For cardiac disorders, the incidence was lower in atosiban group than in control group, except for arrhythmia. Among them, the risk of palpitation, chest pain and tachycardia was significantly lower in patients treated with atosiban compared with controls (RR 0.15, 95% CI [0.08, 0.28], P < 0.00001; RR 0.27, 95% CI [0.16, 0.45], P < 0.00001; RR 0.09, 95% CI [0.06, 0.15], P < 0.00001; respectively). In terms of different types of control group, CCBs significantly increased the risk of palpitation and tachycardia (RR 0.37, 95% CI [0.10, 1.33], P < 0.00001; RR 0.19, 95% CI [0.06, 0.66], P = 0.008; respectively), and beta-agonists significantly increased the risk of chest pain and tachycardia (RR 0.27, 95% CI [0.14, 0.55], P = 0.0003; RR 0.08, 95% CI [0.05, 0.13], P < 0.00001; respectively). In addition, the incidence of chest pain was also significantly higher in the placebo group than in the atosiban group (RR 0.22, 95% CI [0.09, 0.51], P = 0.0004).

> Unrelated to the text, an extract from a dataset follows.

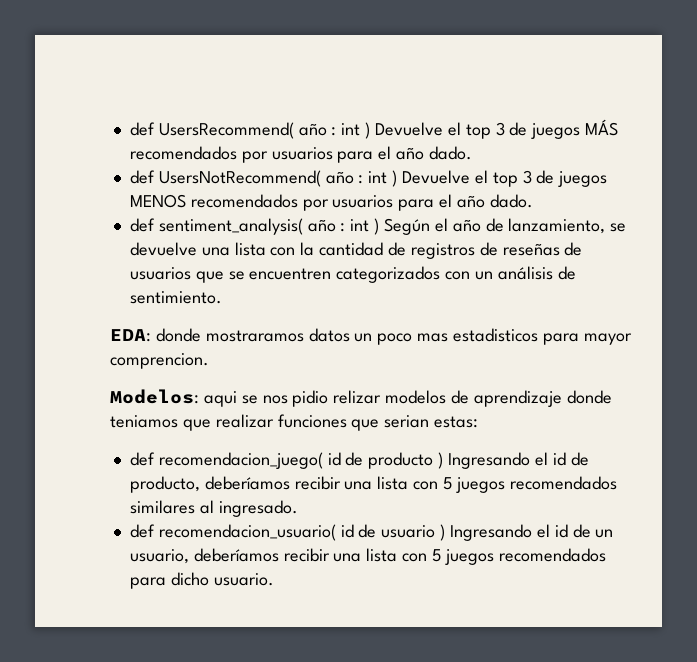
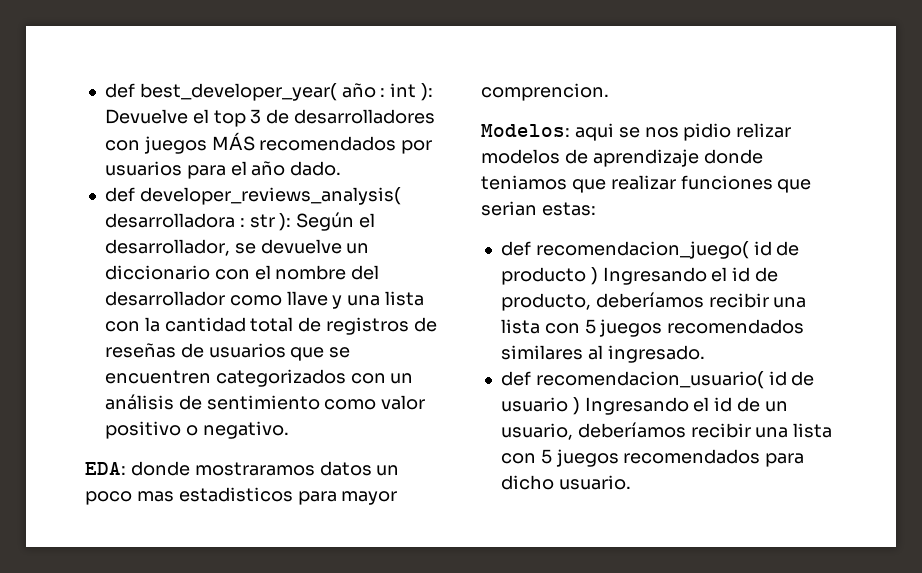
- def UsersRecommend( año : int ) Devuelve el top 3 de juegos MÁS recomendados por usuarios para el año dado.
+ def best_developer_year( año : int ): Devuelve el top 3 de desarrolladores con juegos MÁS recomendados por usuarios para el año dado.
- def UsersNotRecommend( año : int ) Devuelve el top 3 de juegos MENOS recomendados por usuarios para el año dado.
- def sentiment_analysis( año : int ) Según el año de lanzamiento, se devuelve una lista con la cantidad de registros de reseñas de usuarios que se encuentren categorizados con un análisis de sentimiento.
+ def developer_reviews_analysis( desarrolladora : str ): Según el desarrollador, se devuelve un diccionario con el nombre del desarrollador como llave y una lista con la cantidad total de registros de reseñas de usuarios que se encuentren categorizados con un análisis de sentimiento como valor positivo o negativo.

As for gastrointestinal disorders, the overall incidence of vomiting was significantly lower in atosiban group (5.0%) than in control group (18.5%) with an RR of 0.28 (95% CI [0.17, 0.46], P < 0.00001), and there was a significant difference between the different controls (P = 0.006). Beta-agonists significantly increased the risk of nausea and vomiting compared to atosiban (RR 0.77, 95% CI [0.59, 0.99], P < 0.00001; RR 0.32, 95% CI [0.24, 0.43], P < 0.00001; respectively). Conversely, according to 1 study, atosiban group had a higher incidence of constipation than beta-agonist group (5.7% vs. 2.9%).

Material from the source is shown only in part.